- _TASK DETAILS_: Reproduce each line of the entries that carries "will".

Change listing data:
◇ ◇ ◇ ◇ ◇
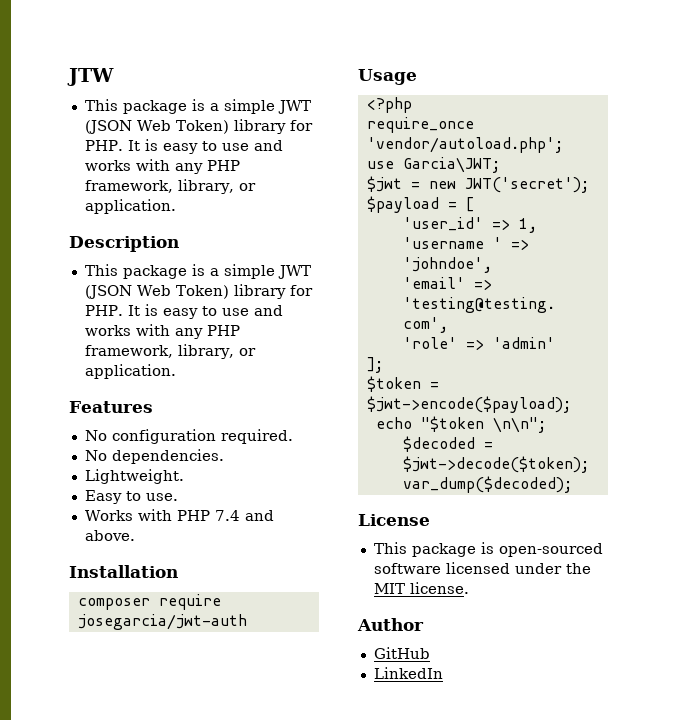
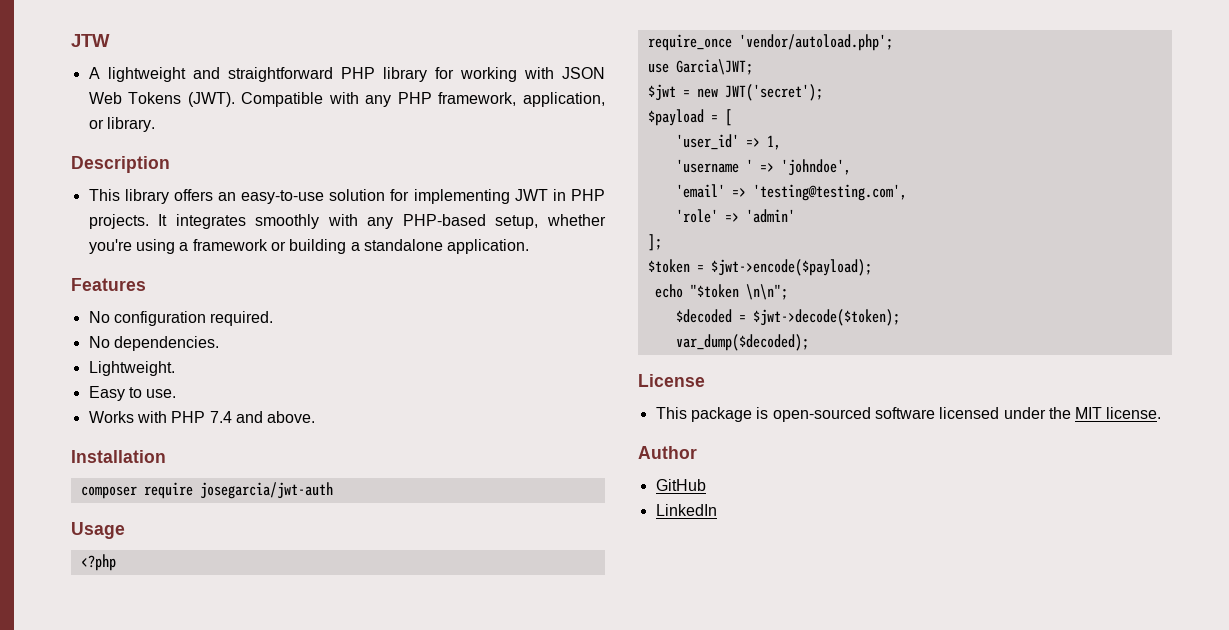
  JTW
- This package is a simple JWT (JSON Web Token) library for PHP. It is easy to use and works with any PHP framework, library, or application.
+ A lightweight and straightforward PHP library for working with JSON Web Tokens (JWT). Compatible with any PHP framework, application, or library.
  Description
- This package is a simple JWT (JSON Web Token) library for PHP. It is easy to use and works with any PHP framework, library, or application.
+ This library offers an easy-to-use solution for implementing JWT in PHP projects. It integrates smoothly with any PHP-based setup, whether you're using a framework or building a standalone application.

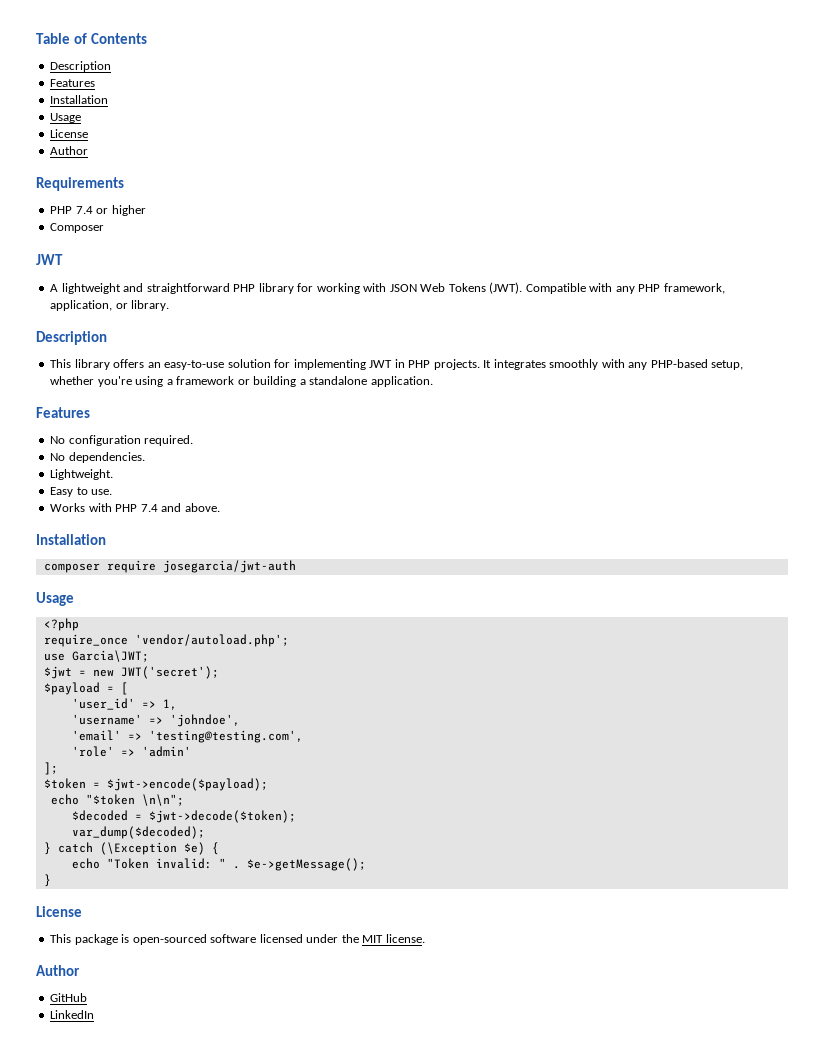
- JTW
+ Table of Contents
+ Description
+ Features
+ Installation
+ Usage
+ License
+ Author
+ Requirements
+ PHP 7.4 or higher
+ Composer
+ JWT
- 'username ' => 'johndoe',
+ 'username' => 'johndoe',
+ } catch (\Exception $e) {
+ echo "Token invalid: " . $e->getMessage();
+ }

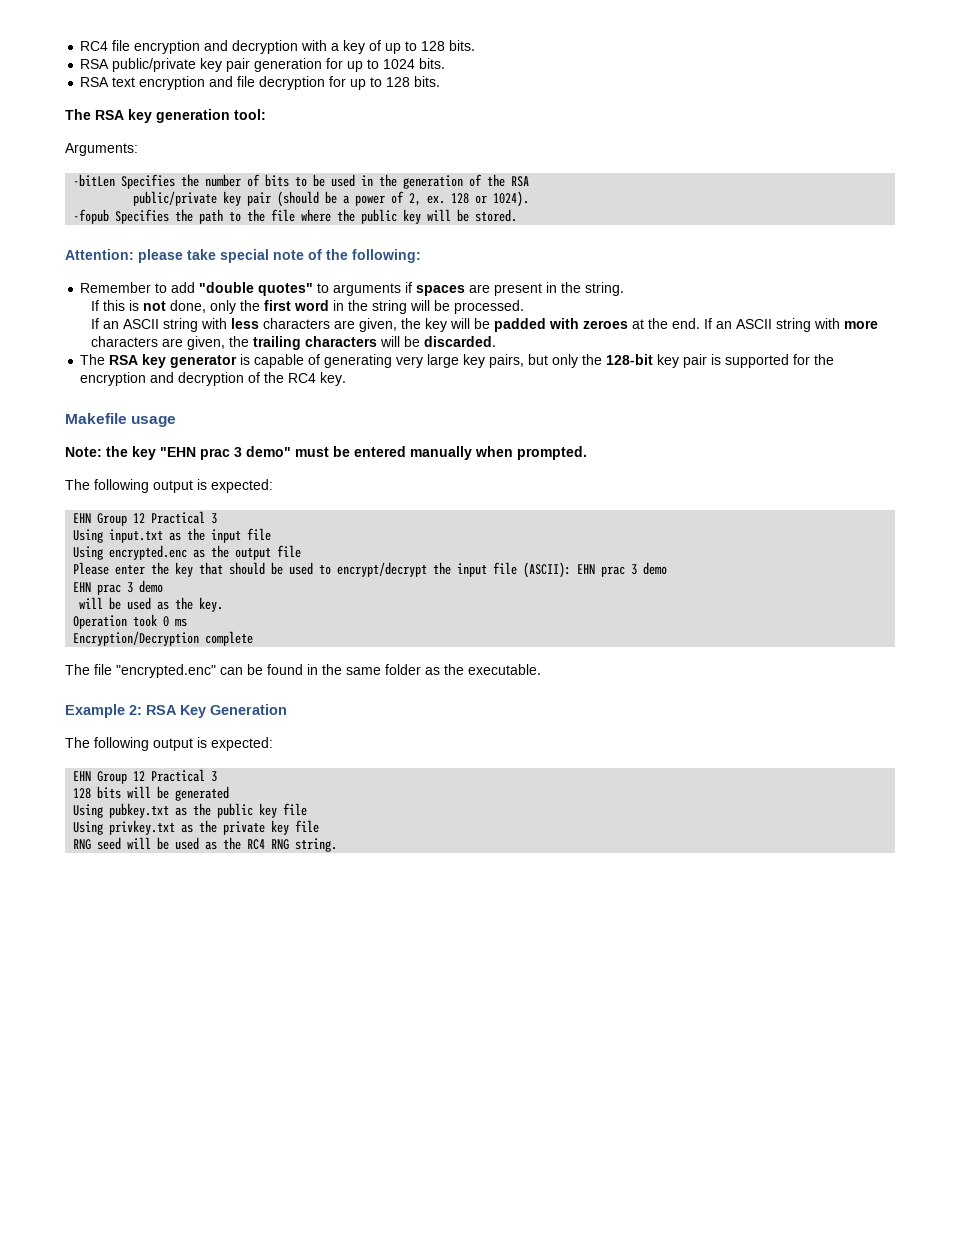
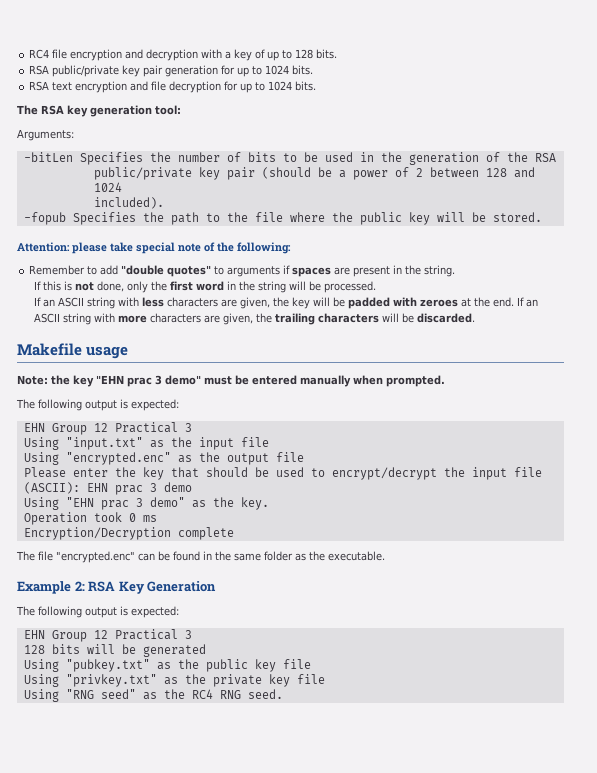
- RSA text encryption and file decryption for up to 128 bits.
+ RSA text encryption and file decryption for up to 1024 bits.
- public/private key pair (should be a power of 2, ex. 128 or 1024).
+ public/private key pair (should be a power of 2 between 128 and 1024
+ included).
- The RSA key generator is capable of generating very large key pairs, but only the 128-bit key pair is supported for the encryption and decryption of the RC4 key.
- Using input.txt as the input file
+ Using "input.txt" as the input file
- Using encrypted.enc as the output file
+ Using "encrypted.enc" as the output file
  Please enter the key that should be used to encrypt/decrypt the input file (ASCII): EHN prac 3 demo
- EHN prac 3 demo
- will be used as the key.
+ Using "EHN prac 3 demo" as the key.
- Using pubkey.txt as the public key file
+ Using "pubkey.txt" as the public key file
- Using privkey.txt as the private key file
+ Using "privkey.txt" as the private key file
- RNG seed will be used as the RC4 RNG string.
+ Using "RNG seed" as the RC4 RNG seed.

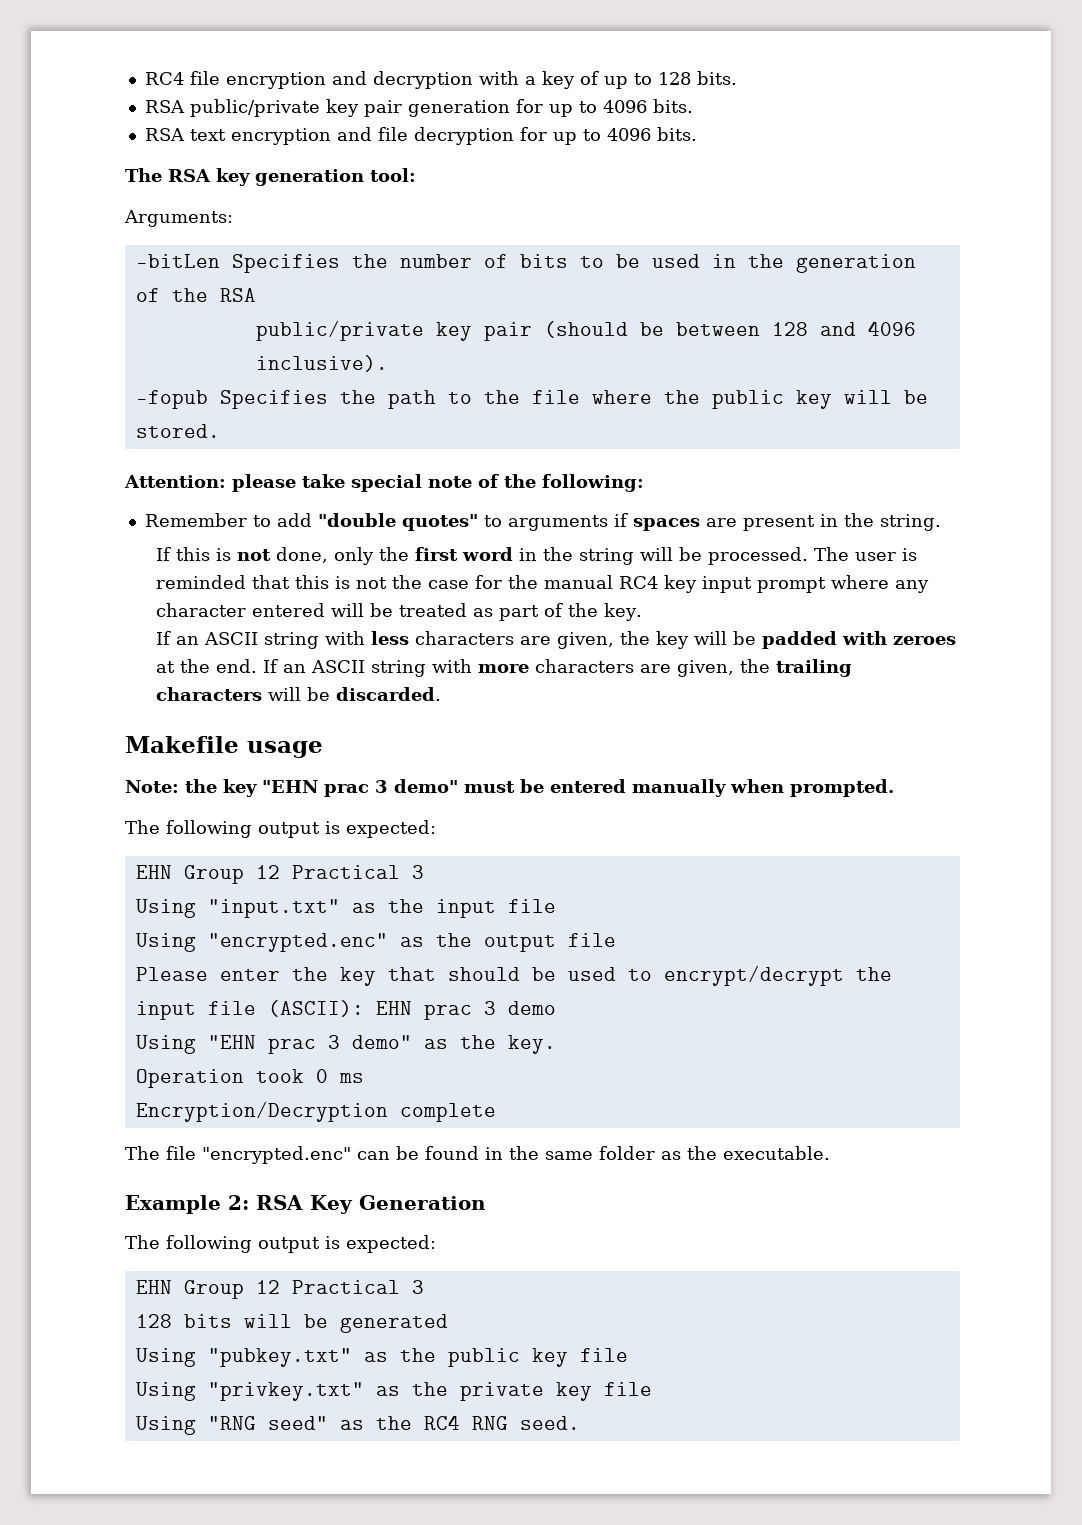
- RSA public/private key pair generation for up to 1024 bits.
+ RSA public/private key pair generation for up to 4096 bits.
- RSA text encryption and file decryption for up to 1024 bits.
+ RSA text encryption and file decryption for up to 4096 bits.
- public/private key pair (should be a power of 2 between 128 and 1024
- included).
+ public/private key pair (should be between 128 and 4096 inclusive).
+ The user is reminded that this is not the case for the manual RC4 key input prompt where any character entered will be treated as part of the key.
◇ ◇ ◇ ◇ ◇
- _SOLUTION TO THIS EXERCISE_:
- will be used as the key.
- RNG seed will be used as the RC4 RNG string.
+ The user is reminded that this is not the case for the manual RC4 key input prompt where any character entered will be treated as part of the key.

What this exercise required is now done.